13. Le Conseil d’État rappelle en revanche que l’établissement payeur est tenu d’appliquer la retenue à la source chaque fois que les conditions prévues à l'article 119 bis A tel que modifié par l’amendement adopté par le Sénat sont réunies. Parmi les différentes situations envisagées par le Gouvernement dans sa demande d’avis, c’est le cas, notamment, quand la transaction entrant dans le champ de l'article 119 bis A a été négociée de gré à gré avant d’être exécutée sur un marché réglementé. Dans le cas d’un contrôle, la retenue à la source trouvera également à s’appliquer quand des éléments matériels établissent que les conditions prévues à l’article 119 bis A sont réunies. Ces éléments matériels pourraient le cas échéant reposer, en conjonction avec d’autres indices, sur le prix ou sur la marge auxquels les transactions ont été conclues, de tels indices ne pouvant par nature s’apprécier qu’au cas par cas.
Sur les situations dans lesquelles la banque et ses entités liées n’ont pas reçu le dividende sous‑jacent
14. La quatrième question posée par le Gouvernement vise à déterminer si une retenue à la source pourrait être due par un établissement bancaire en mesure de montrer qu’il n’a pas perçu par lui-même, ni par l’intermédiaire des entités qui lui seraient liées, le dividende qui est le sous‑jacent d’un produit dérivé entrant dans le champ des nouvelles dispositions envisagées. Cette situation pourrait par exemple se présenter lorsqu’un établissement bancaire français, après avoir vendu à une contrepartie non-résidente un contrat à terme et acheté auprès d’elle l’action française sous-jacente, revend ensuite cette action avant le détachement du dividende, notamment parce que ses besoins de couverture ont évolué.

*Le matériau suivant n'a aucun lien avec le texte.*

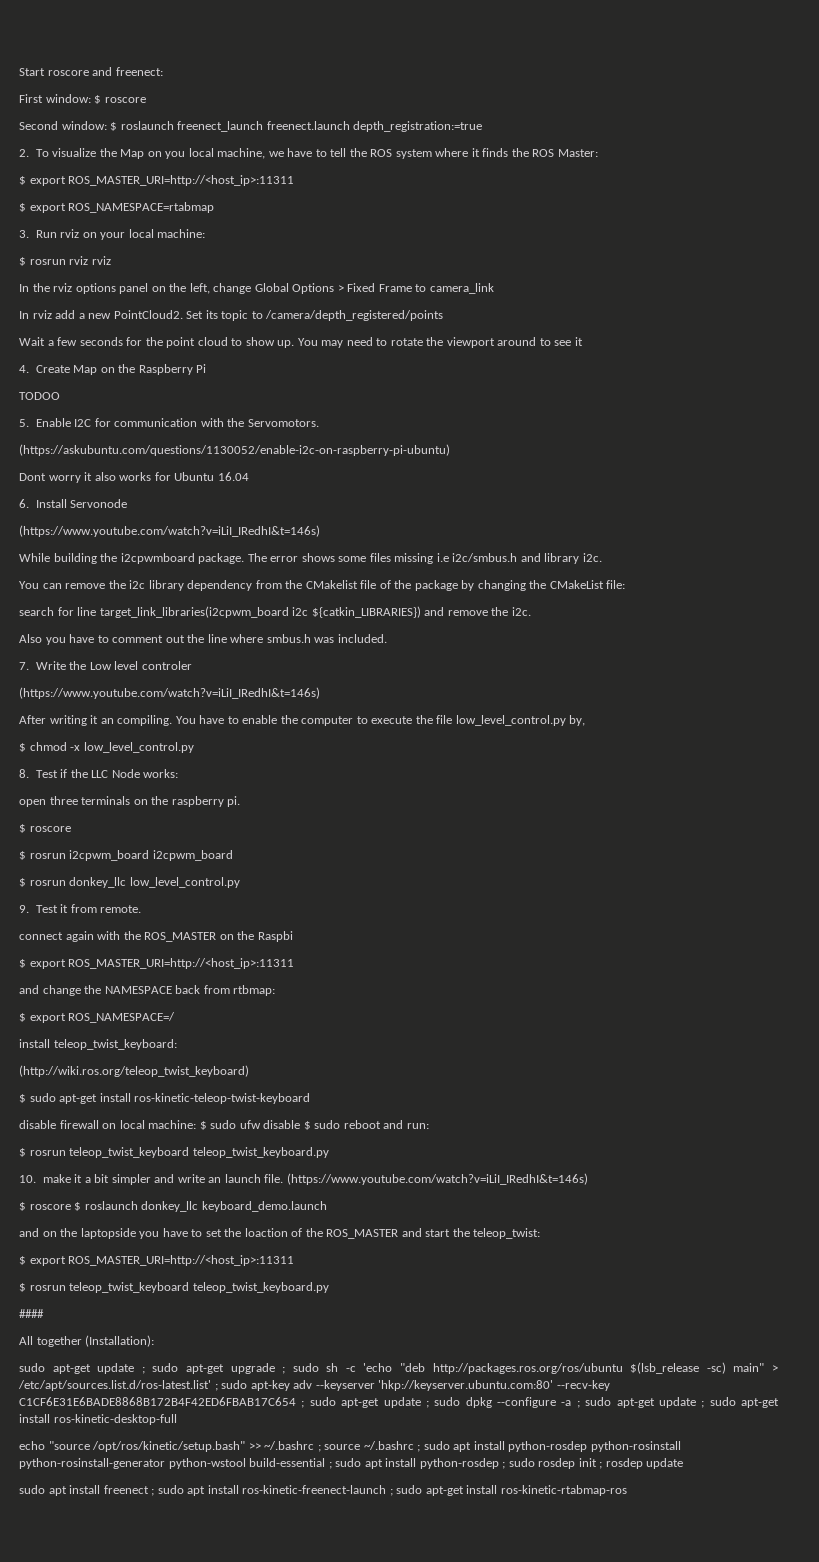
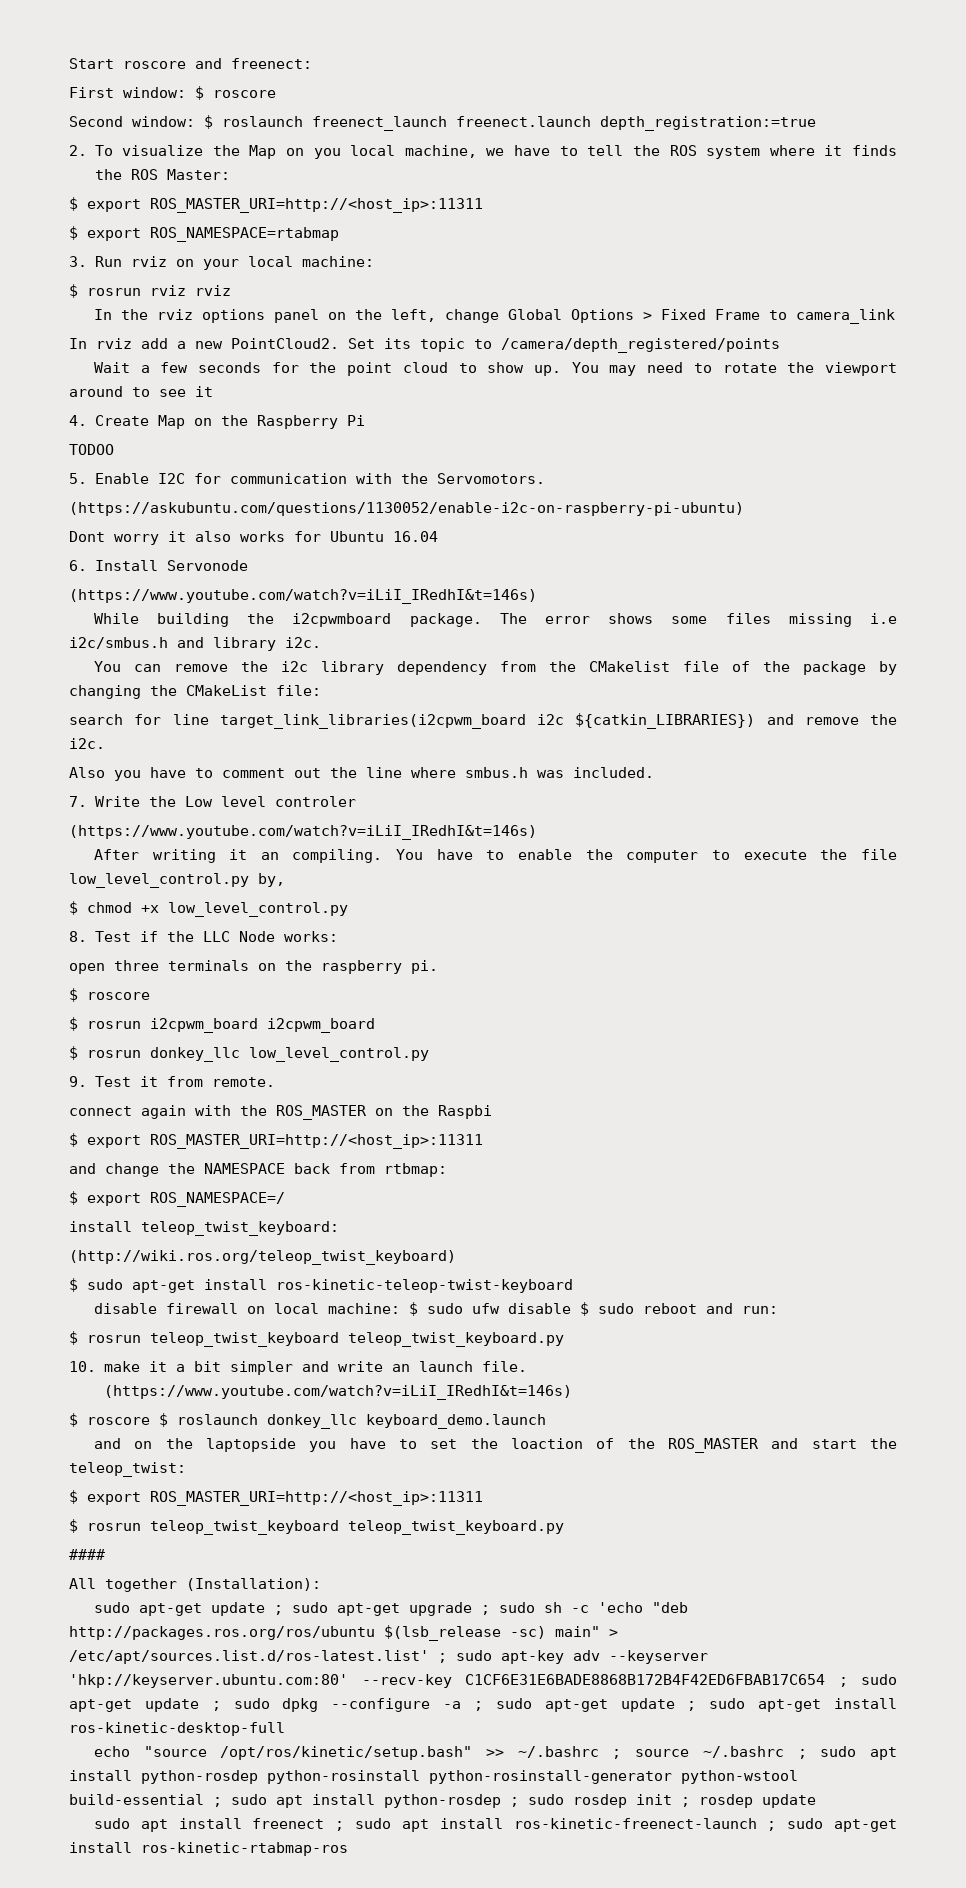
[70,745,81,751] -x -> [141,905,159,913] +x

15. La question du Gouvernement ne paraît pas appeler de réponse univoque. En effet, le Conseil d’État estime que la seule circonstance que l’établissement bancaire ne détiendrait plus l’action au moment du détachement du dividende n’est pas déterminante pour apprécier si, au moment de l’opération ou de la combinaison d’opérations réalisées avec la contrepartie non‑résidente, les conditions prévues à l'article 119 bis A tel que modifié par l’amendement du Sénat étaient réunies. En application des règles de recouvrement prévues par les dispositions envisagées au 2 du I de l'article 119 bis A, la retenue à la source peut du reste être due avant le détachement du dividende. En d’autres termes, alors même qu’il ne détient plus l’action au moment du détachement du dividende, l’établissement bancaire peut avoir réalisé une opération entrant dans le champ de l'article 119 bis A et être regardé comme bénéficiant de manière indirecte du dividende, ne serait-ce que parce qu’il a, en principe, cédé l’action en cause à un prix reflétant le fait que le dividende n’était pas échu au jour de la cession. A l’inverse, un établissement bancaire qui n’aurait à aucun moment détenu l’action produisant le dividende soumis à retenue à la source, ni par lui-même, ni par l’intermédiaire d’une entité qui lui serait liée, n’entrerait pas dans le champ des nouvelles dispositions des articles 119 bis et 119 bis A. Le Conseil d’État estime qu’il convient donc, dans de telles situations, d’apprécier au cas par cas si les conditions d’application de la retenue à la source sont réunies.
Cet avis a été délibéré et adopté par le Conseil d’État dans son Assemblée générale du lundi 27 janvier 2025.